The play area is about the netball court size.
however, your movement area is less than half a netball area size lo.
sounds like its not tiring right?
eh, but if you are like Danial,
flip flip,
roll roll,
duck duck,
then, yeah, it is very tiring.
):
you may even end up vomiting pellets!
HAHA! *inside joke*

A common misconception is that paintball will stain your clothes.
eh, but no leh.
my clothes aren't stained at all. (:

oh ya, and after getting shot,
you will feel numb initially, not pain initially.
*special note, it is initially!
but it gets painful after the game and all that hype and excitement!

Whether or not the fun is worth the pain?
hmm, go try and decide for yourself ba!

Just some of the pictures that i have found! :D
HAHA! discourage the timid ones from going (:

The smallest wound that bleed on the spot!
pain! ):


This one was on my arm. Looks like some strawberry birthmark or love bite or what lor!


The most horrible one on my thigh!
I remember going around showing my friends this wound, and looking at their disgusted expressions!
HAHA! this picture does not do enough justice to how ugly the wound looks!

Wednesday, April 01, 2009

What the HELL!!!?

oh man!
how can this ever ever happen to me!
):
I am utterly terribly sad now.
My favourite beloved Snoopy
(this one.)

that dear gave me as my birthday present last last year fell into the toiletbowl this morning!

It is all my fault!

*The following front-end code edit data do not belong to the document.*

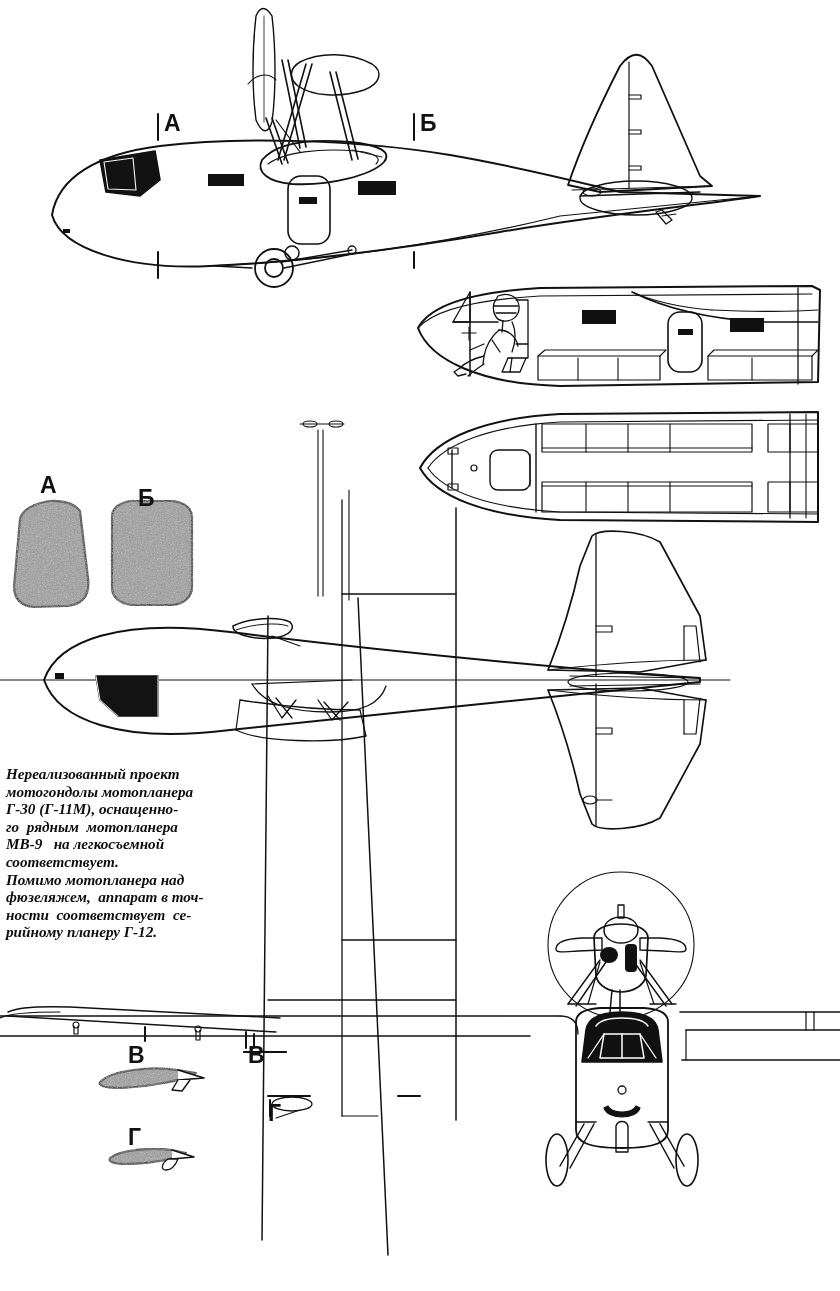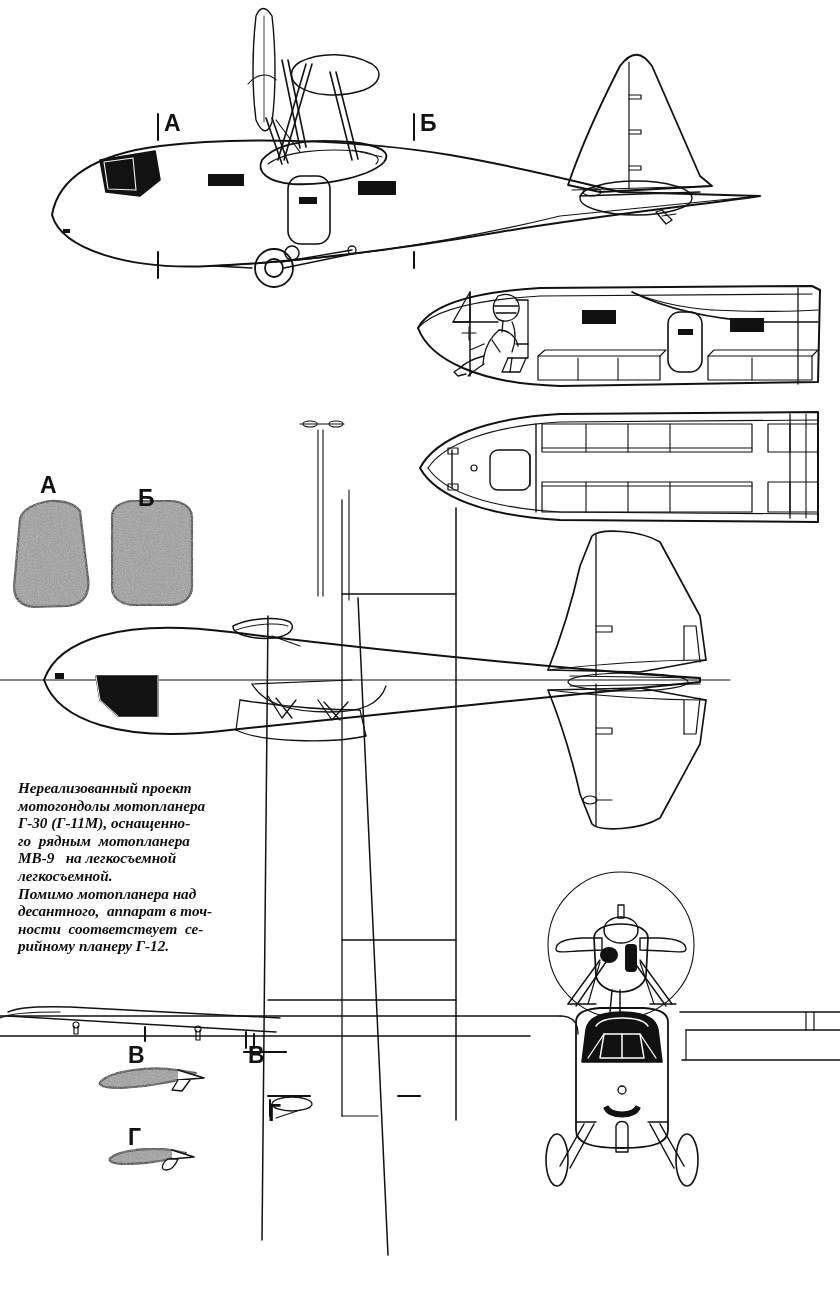"Нереализованный проект" .capbox { left: 18px -> 6px; margin-top: 14px -> none }
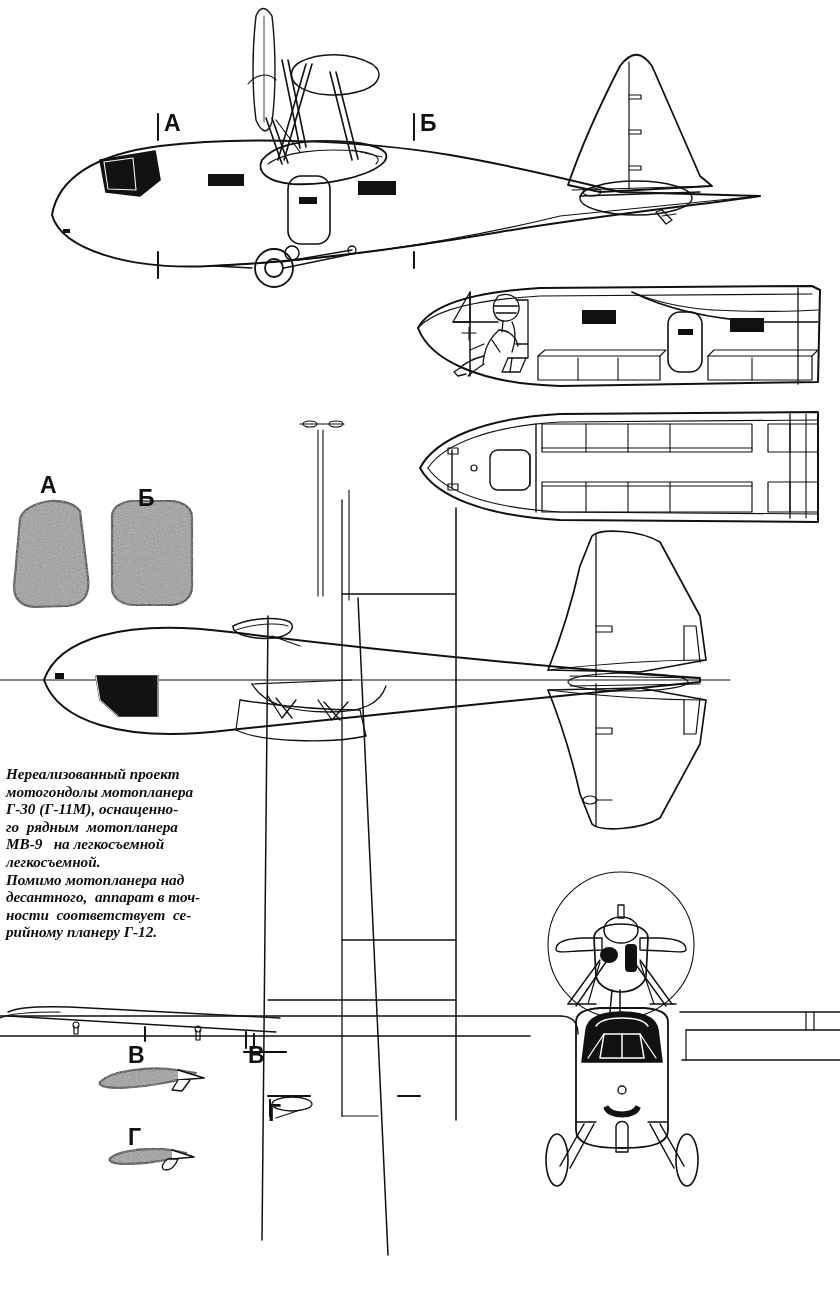"легкосъемной." div.capline { text: легкосъемной -> соответствует }
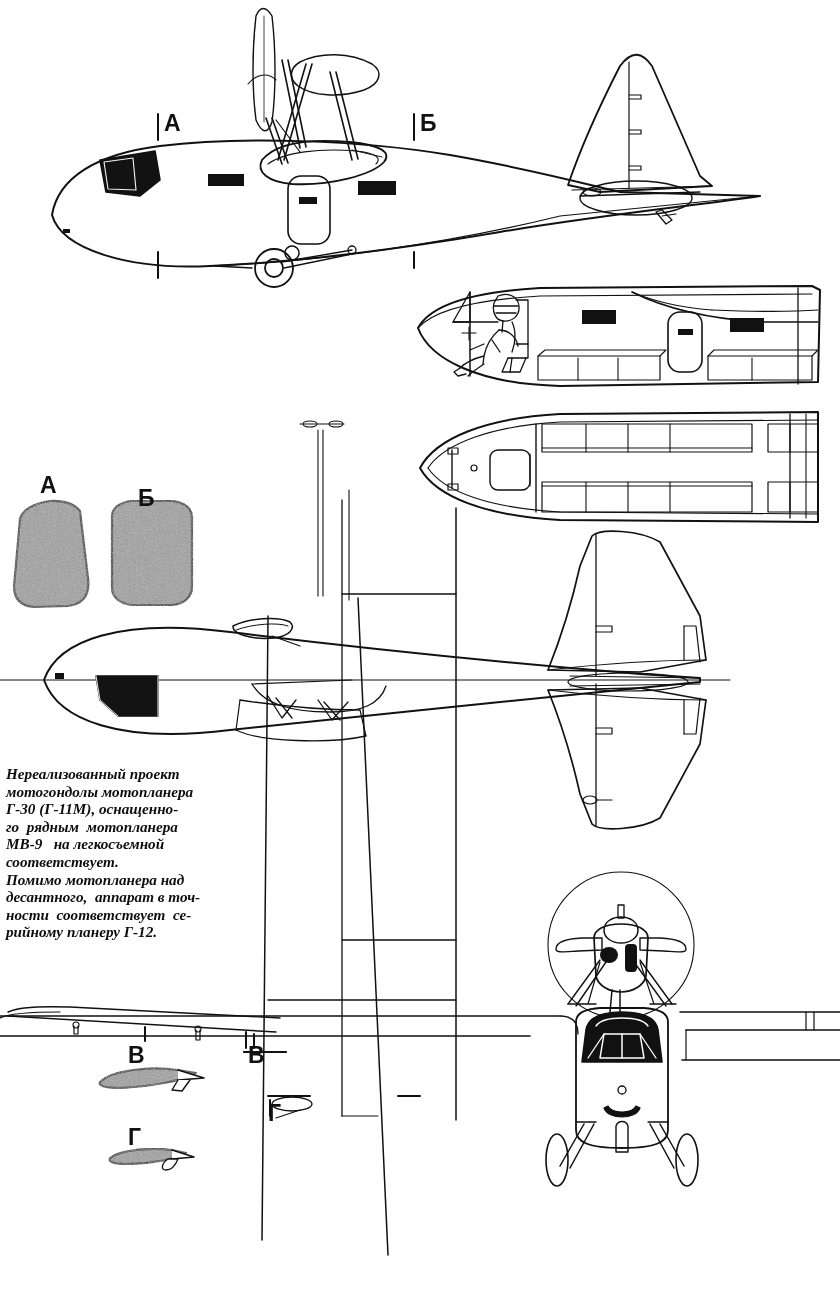"десантного, аппарат в точ-" div.capline { text: десантного -> фюзеляжем }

I shouldn't have bought snoopy into the toilet with me.
Snoopy broke free from my hands and plunged straight into the toilet bowl!
The very toilet bowl with some chocolate look alike pieces of debris in it.

Yucks!
It really stinks like crazy now! ):
No matter how much i soak it, how much incanto dream i spray on it, it is still so so smelly!
Wasted almost half a bottle of incanto dream already. ):

I guess the only solution would be to throw him away. ):
He will have to be thrown away..
Highly unlikely kept.

Half an hour ago, Snoopy was just talking to flabby.
Flabby was complaining how his owner bullied him!
and this year Tigger did not badmouth his owner.

alrights, time for me to stop lying.


A
h
Pek
Really
Interesting
Leh

F
O
O
L!!

This post is totally random. Blame it on my Labreport. Driving me nuts!